社長「何の苦労もせず、一気に大量に再生数とお気に入り登録数が増える……どうです、これは愉悦ですよね。

まあ簡単には貼ってくれないでしょうからある程度裏での糸引き必要ですがね。幸いあなたも女性だ、本気を出せば有名男性歌い手を色気で落とすことも可能でしょう?男の歌い手なんてものは『いかにしてファンの女を抱くか』しか考えてないのです。脳とチンコが直結していますからね。

結局、この世界でのし上がろうと思うのであれば、大手からのおこぼれを預からずしてのし上がることができないんですよ。ここでの大手とは、そうですね、ウォッチリストのお気に入り登録数が1万以上の歌い手を指します。

いいですか、再生数、それは力です。
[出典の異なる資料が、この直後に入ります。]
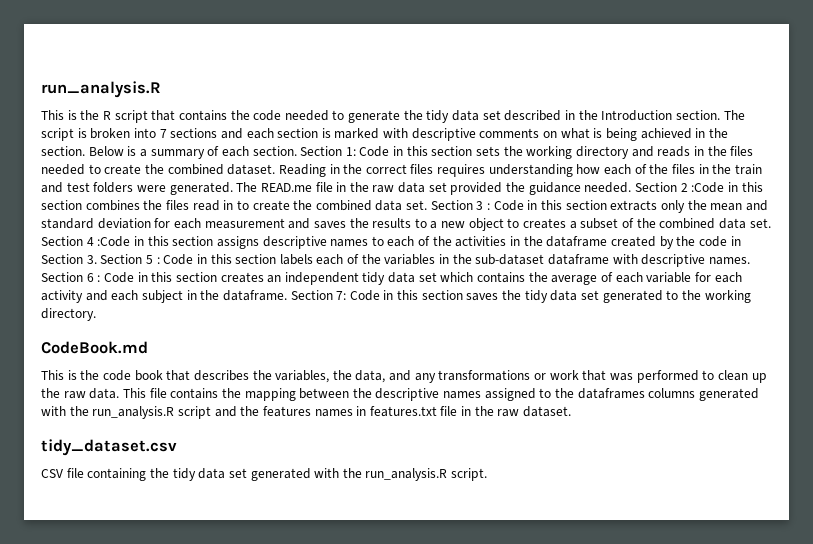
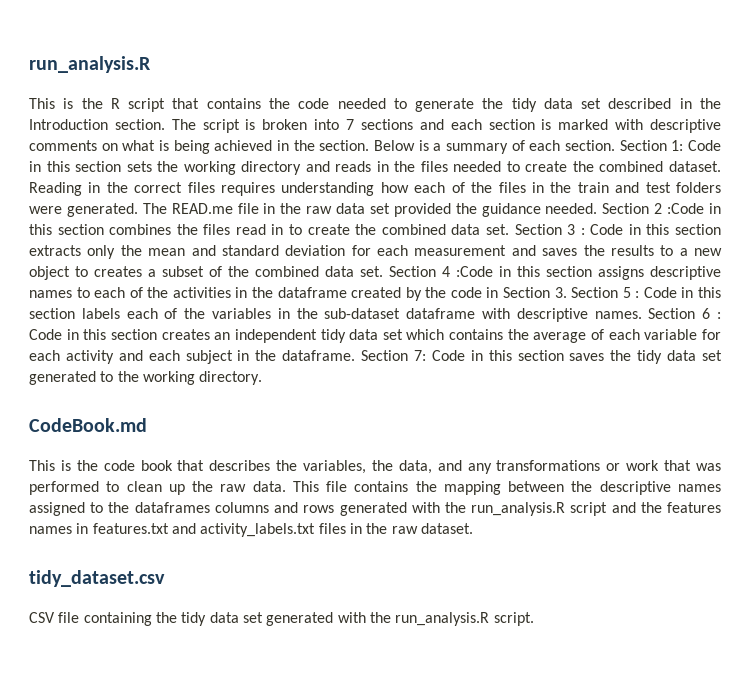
- This file contains the mapping between the descriptive names assigned to the dataframes columns generated with the run_analysis.R script and the features names in features.txt file in the raw dataset.
+ This file contains the mapping between the descriptive names assigned to the dataframes columns and rows generated with the run_analysis.R script and the features names in features.txt and activity_labels.txt files in the raw dataset.

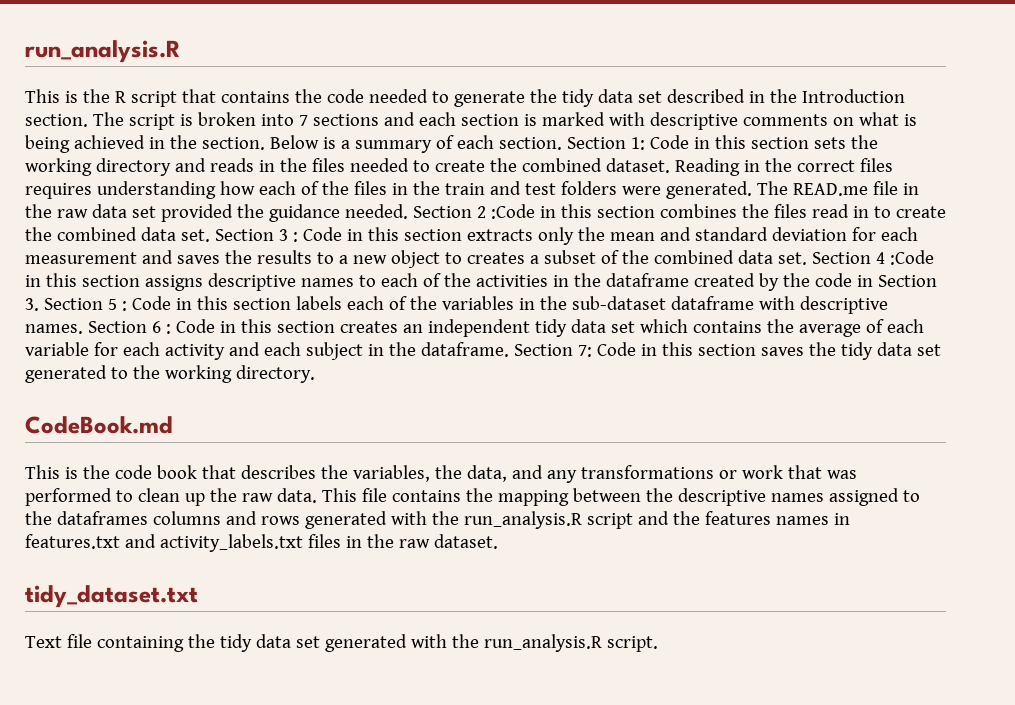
- tidy_dataset.csv
- CSV file containing the tidy data set generated with the run_analysis.R script.
+ tidy_dataset.txt
+ Text file containing the tidy data set generated with the run_analysis.R script.

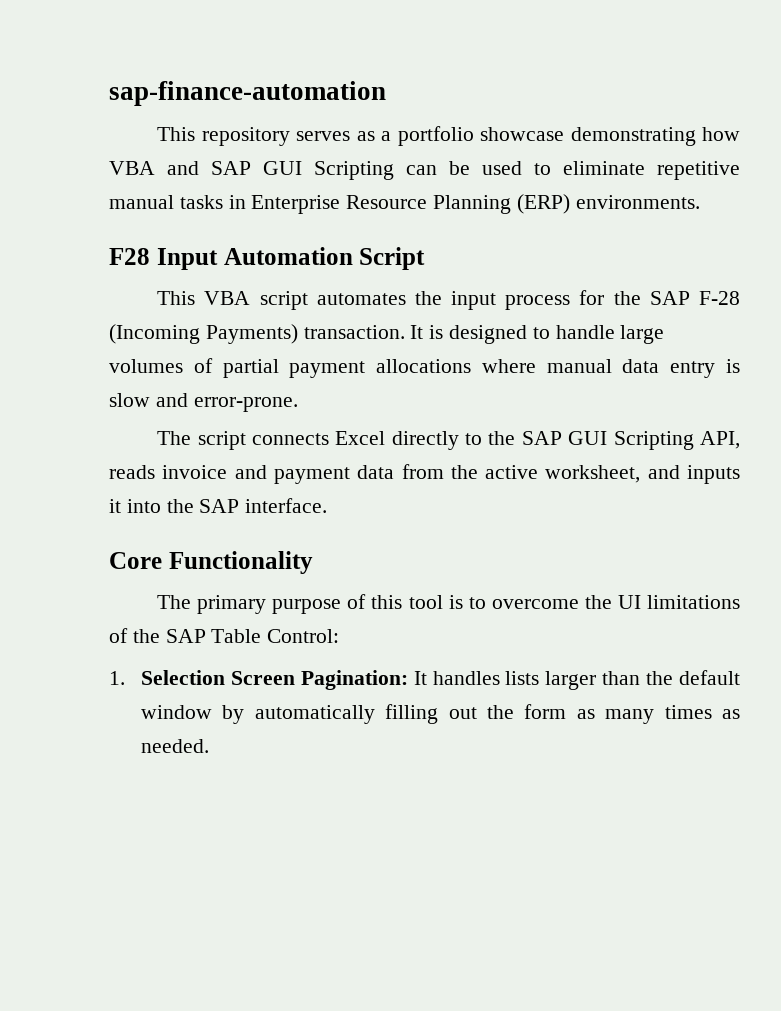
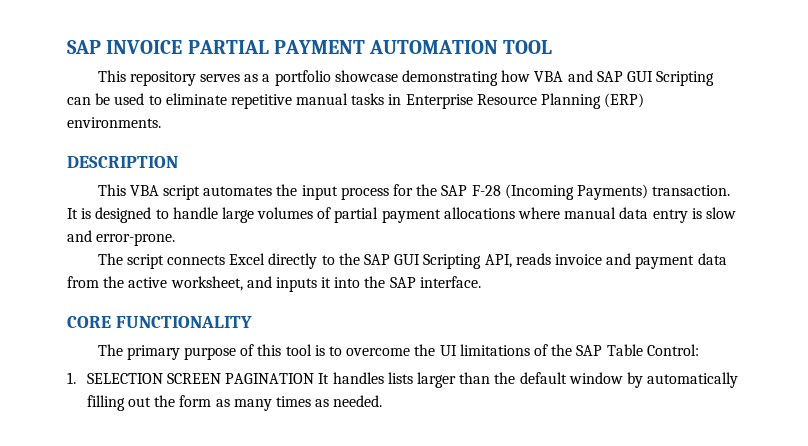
- sap-finance-automation
+ SAP INVOICE PARTIAL PAYMENT AUTOMATION TOOL
- F28 Input Automation Script
+ DESCRIPTION
- Core Functionality
+ CORE FUNCTIONALITY
- 1. Selection Screen Pagination: It handles lists larger than the default window by automatically filling out the form as many times as needed.
+ 1. SELECTION SCREEN PAGINATION It handles lists larger than the default window by automatically filling out the form as many times as needed.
動画を見る人だって、その多くは再生数やマイリスト数を見ているものです。

『この動画はこんなに再生数多いんだから、きっと面白いんだろうな……』
そう思う心理、これはないとは言わせませんよ?」

弘美「ああ……あああ……」

社長「そして固定ファンが集まれば、一見さんがふと動画を見にきた時に
『おや?この歌い手誰だろう、名前聞いたことないけど、こんなに再生数が多いんだったらきっと上手いんだろうな……』
と錯覚し、いつしかマイリスト登録する、そういう現象な確かに存在するんですよ。
もちろん、ある程度の内容が確立していなければ論外ですがね。
まあ実際、歌のクオリティなんてどこも似たり寄ったりなんですよ」

弘美「ウッ、ウッ……じゃあ、私はどうすれば……」

社長「委ねなさい」

弘美「えっ?」

カタ、と音を立ててテーブルの上に落とされるホテルのカードキー。

社長「私のフォロワーの人数は760000人です」

弘美「な、ななじゅうろく……」

社長「今回、特別に『あなたの動画だけ』、私のツイッターでさんざんに褒めてリンクを貼ってあげましょう。そうすれば初日から10万再生も夢じゃない。オイシイ話でしょう?」

弘美「……」

社長「ただ、その代わり」

弘美「分かってます。私も、この世界に入った時から覚悟はできていました。さあ、行きましょう、社長」

その言葉に吉崎はにやりと笑った。

しかしそれも一瞬のことで、再び笑顔を取り戻すと、では、と呟き弘美に退席を促す。

ごく自然な動作で、彼女の臀部を愛撫しながら――。

【おしまい】

※この話はフィクションです。実在する動画・歌い手とは一切関係なく、それらを誹謗中傷する意図はありません。
あるいは、どこにでもあるようなお話です。